Mit nur 15 cm Höhe ist die A. discolor an einem halbschattigen Platz im Steingarten gut aufgehoben. Ihre Blüten sind hellblau mit weiß und kurzspornig. Ihre Heimat ist das nördliche Spanien
Mit stark gemaserten, gefächerten, blaugrünen Laubblättern schmückt sich eine weitere Steingarten-Akelei, A. flabellata var. pumilla (syn. Aquilegia akitensis), die zwergige Fächer-Akelei. Sie wurde 1887 aus Japan kommend bei uns eingeführt. Ihre Heimat liegt in Japan, Korea, auf den Kurilen und auf der Halbinsel Sachalin. Ihre Blüten sind cremeweiß mit einwärtsgebogenen Spornen, jeder Stängel trägt bis zu 3 Blüten, die halbnickend angeordnet sind. Auch diese Art neigt zur Selbstaussaat, obwohl bis zur Keimung 2 Jahre vergehen können und zur Hybridisierung.
Aquilegia Flabellata-Hybride "Blue Angel", hell-violett, 20 cm, Mai bis Juni
Aquilegia Flabellata-Hybride "Ministar"“, blau, weiß, 15 bis 20 cm, Mai bis Juni
Aquilegia Flabellata-Hybride "Nana Alba"“, weiß, 15 cm, Mai bis Juni
Hängende, gespreizte Blüten hat Aquilegia formosa (syn. A. arctica). Die orangefarbenen Blütenblätter sind weit abgespreizt, die gelben Kelchblätter haben rote Zipfel, der Sporn ist rötlichorange und steil aufgerichtet. A. formosa erreicht eine Höhe von bis zu 70 cm. Die Heimat ist das westliche Nordamerika von Alaska bis Kalifornien.

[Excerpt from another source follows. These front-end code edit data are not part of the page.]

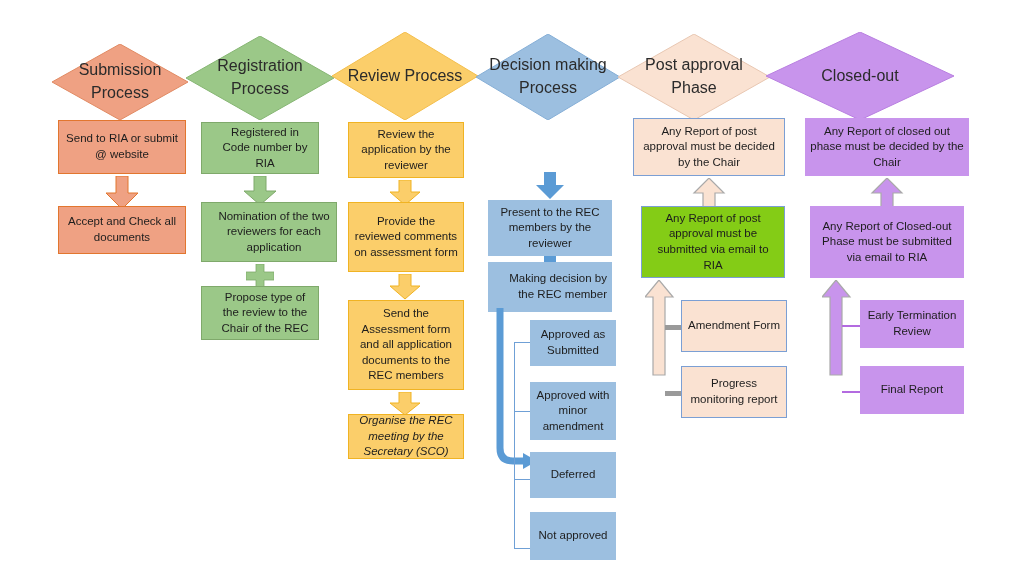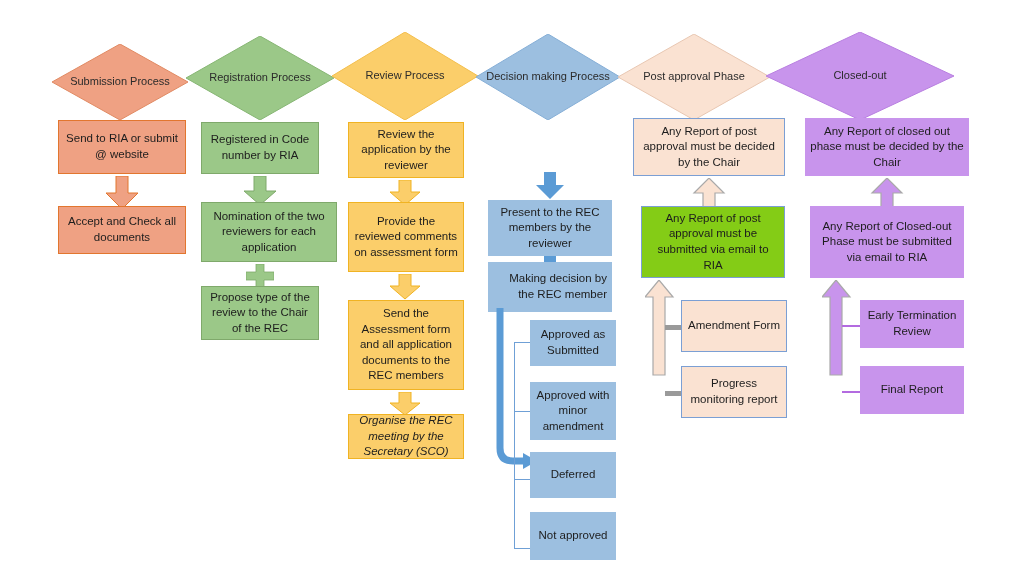--- a/index.html
+++ b/index.html
@@ -1,28 +1,28 @@
 <!DOCTYPE html>
 <html><head>
 <meta charset="utf-8">
 <style>
   html,body{margin:0;padding:0;background:#ffffff;}
   body{width:1024px;height:576px;overflow:hidden;font-family:"Liberation Sans",sans-serif;}
   #stage{position:relative;width:1024px;height:576px;background:#ffffff;}
 
   .diamond{position:absolute;display:flex;align-items:center;justify-content:center;text-align:center;}
   .diamond .dshape{position:absolute;inset:0;}
-  .diamond .dlabel{position:relative;z-index:2;font-size:11px;color:#2b2b2b;line-height:1.42;font-weight:400;padding:0 6px;}
+  .diamond .dlabel{position:relative;z-index:2;font-size:16px;color:#2b2b2b;line-height:1.42;font-weight:400;padding:0 6px;}
 
   .box{position:absolute;box-sizing:border-box;display:flex;align-items:center;justify-content:center;text-align:center;
        font-size:11.5px;color:#1d1d1d;line-height:1.35;padding:3px 5px;}
   .box span{display:block;width:100%;}
 
   .bdr-orange{border:1px solid #E2762F;}
-  .bdr-green{border:1px solid #7FA96B;}
+  .bdr-green{border:1px solid #7FA96B;padding-left:15px;}
   .bdr-yellow{border:1px solid #F0B323;}
   .bdr-blue{border:0;}
   .bdr-peach{border:1px solid #7B9FD4;}
   .bdr-purple{border:0;}
 
   .arrow{position:absolute;}
   .conn{position:absolute;background:#9a9a9a;}
   .spine{position:absolute;border-left:1.5px solid #6FA0D6;}
   .stub{position:absolute;border-top:1.5px solid #6FA0D6;}
   .pstub{position:absolute;border-top:2px solid #B36BE0;}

Aquilegia sibirica, die sibirische Akelei, aus dem Amurgebiet, der Mongolei und Sibirien, wurde 1806 bei uns eingeführt. Sie passt gut in Steinanlagen, möchte aber einen kalkarmen bis sauren Boden in schattiger Lage. Die Blütenfarbe ist violett, die Höhe beträgt ca. 30 cm.
Die Züchtung "Biedermeier" von Walther/Pötschke aus dem Jahr 1957 hat rosaviolette Blüten.
Duftende Blüten aus grünlichen Blütenblättern und purpurbraunen Kelchblättern hat Aquilegia viridiflora aus Westchina und Russland. Auch sie bleibt relativ klein mit einer Höhe von 30 cm.
A. saximontana hat tiefblaue Blütenblätter, die Honigblätter sind gelblichweiß. Sie wird nur 10 bis 15 cm hoch und stammt aus den Rocky Mountains. (saximontana = lat. Bezeichnung der Rocky Mountains)
Es gibt noch eine ganze Reihe anderer Arten und Sorten, die aber im Garten keine Rolle spielen und auch kaum bzw. sehr schwer zu beschaffen sind.
Auf eine Besonderheit möchte ich aber doch noch aufmerksam machen, die Semiaquilegia ecalcarata, die spornlose Scheinakelei, die 1915 aus Westchina nach Europa kam. Kleine Blüten ohne Sporn in Tiefpurpur trägt diese 20 cm hohe Pflanze.
Bezugsquellen: Saatgut gibt es beinahe überall, in Fachgeschäften auch sortiert nach Sorten,
fertige Pflanzen in jeder Staudengärtnerei, die Spezialitäten sind eine Suche wert.